*Input data*:
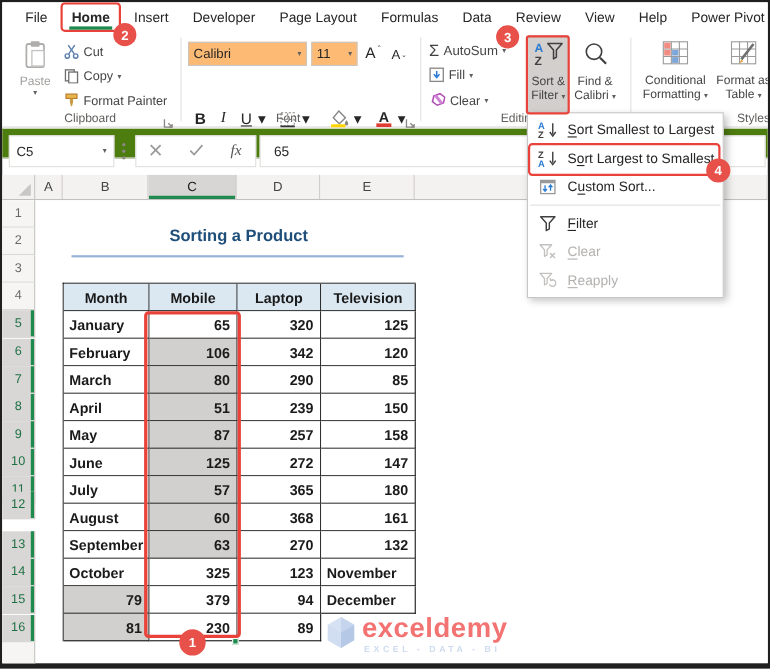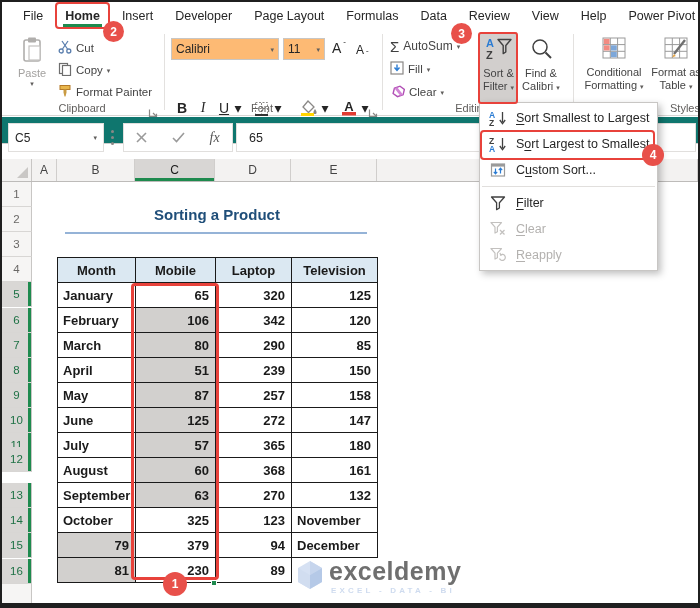--- a/index.html
+++ b/index.html
@@ -22,21 +22,21 @@
   .launcher { position:absolute; top:74px; }
   .rbtn-big { position:absolute; display:flex; flex-direction:column; align-items:center; font-size:11px; color:#444; text-align:center; line-height:13px; }
   .rbtn-sm { position:absolute; display:flex; align-items:center; gap:4px; font-size:11.5px; color:#444; white-space:nowrap; height:20px; }
   .chev { font-size:7px; color:#605e5c; line-height:1; }
   .combo { position:absolute; height:22px; border:1px solid #c8c6c4; background:#fdba74; display:flex; align-items:center; font-size:12px; color:#262626; padding:0 4px; justify-content:space-between; }
   .fontbtn { position:absolute; top:66px; height:24px; display:flex; align-items:center; justify-content:center; font-size:14px; color:#262626; }
   .sf-box { background:#d2cfcd; }
   .dots3 { display:flex; flex-direction:column; gap:3px; }
   .dots3 i { width:3px; height:3px; border-radius:50%; background:#8a8886; }
   
-  #fbar { position:absolute; left:0; top:115px; width:100%; height:27px; background:#0f766e; border-bottom:1px solid #cfcdcb; }
+  #fbar { position:absolute; left:0; top:115px; width:100%; height:27px; background:#4d7c0f; border-bottom:1px solid #cfcdcb; }
   .fwhite { position:absolute; top:6px; height:29px; background:#fff; border:1px solid #e1dfdd; display:flex; align-items:center; }
   
   #colhdrs { position:absolute; left:0; top:157px; width:100%; height:23px; background:#f3f2f1; border-bottom:1px solid #bdbbb9; }
   .colhdr { position:absolute; top:0; height:22px; display:flex; align-items:center; justify-content:center; font-size:12px; color:#444; border-right:1px solid #d0cecc; }
   .colhdr.sel { background:#d8d6d4; color:#1a1a1a; box-shadow: inset 0 -3px 0 #1e8a4e; }
   #cornerbox { position:absolute; left:0; top:0; width:30px; height:22px; border-right:1px solid #c8c6c4; }
   #cornerbox::after { content:""; position:absolute; right:3px; bottom:3px; border-left:11px solid transparent; border-bottom:11px solid #c9c7c5; }
   
   #sheet { position:absolute; left:0; top:180px; width:100%; height:421px; background:#fff; }
   .rowhdr { position:absolute; left:0; width:30px; background:#f6f5f4; color:#6a6866; font-size:11.5px; display:flex; align-items:center; justify-content:center; border-bottom:1px solid #d8d6d4; border-right:1px solid #c8c6c4; }
@@ -47,21 +47,21 @@
   .cell { height:25px; border-right:1px solid #1a1a1a; border-bottom:1px solid #1a1a1a; font-size:13px; font-weight:bold; color:#1a1a1a; display:flex; align-items:center; }
   .cell.th { background:#dbe8f2; justify-content:center; }
   .cell.month { padding-left:5px; background:#fff; }
   .cell.num { justify-content:flex-end; padding-right:6px; background:#fff; }
   .cell.mobile-sel { background:#d2d0ce; }
   .cell.mobile-active { background:#fff; }
   #fill-handle { position:absolute; left:209px; top:398px; width:6px; height:6px; background:#1e8a4e; border:1px solid #fff; z-index:3; }
   
   #watermark { position:absolute; left:293px; top:377px; z-index:6; opacity:0.75; display:flex; align-items:flex-start; gap:4px; pointer-events:none; }
   #wm-text { display:flex; flex-direction:column; }
-  #wm-brand { font-size:25px; font-weight:bold; color:#404040; letter-spacing:0.5px; line-height:24px; }
+  #wm-brand { font-size:25px; font-weight:bold; color:#ef4444; letter-spacing:0.5px; line-height:24px; }
   #wm-tag { font-size:8px; font-weight:bold; color:#bfd0ea; letter-spacing:3.2px; margin-top:3px; margin-left:2px; }
   
   #sortmenu { position:absolute; left:477px; top:100px; width:179px; background:#fff; border:1px solid #c8c6c4; box-shadow:3px 3px 7px rgba(0,0,0,0.25); z-index:20; padding:2px 0; }
   .mitem { height:26px; display:flex; align-items:center; gap:9px; padding-left:9px; font-size:12.5px; color:#262626; cursor:default; }
   .mitem.disabled { color:#b3b1af; }
   .mitem .micon { width:18px; display:flex; justify-content:center; }
   .msep { height:1px; background:#e1dfdd; margin:3px 2px; }
   
   .ann-box { position:absolute; border:2.5px solid #e8423b; border-radius:4px; z-index:25; pointer-events:none; }
   .ann-circle { position:absolute; background:#e8504a; color:#fff; border-radius:50%; display:flex; align-items:center; justify-content:center; font-size:12px; font-weight:bold; z-index:30; pointer-events:none; }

*What to work on*: Find the lines above that hold "space", then copy each of them.

*Answer box*:
   .rbtn-sm { position:absolute; display:flex; align-items:center; gap:4px; font-size:11.5px; color:#444; white-space:nowrap; height:20px; }
   .combo { position:absolute; height:22px; border:1px solid #c8c6c4; background:#fdba74; display:flex; align-items:center; font-size:12px; color:#262626; padding:0 4px; justify-content:space-between; }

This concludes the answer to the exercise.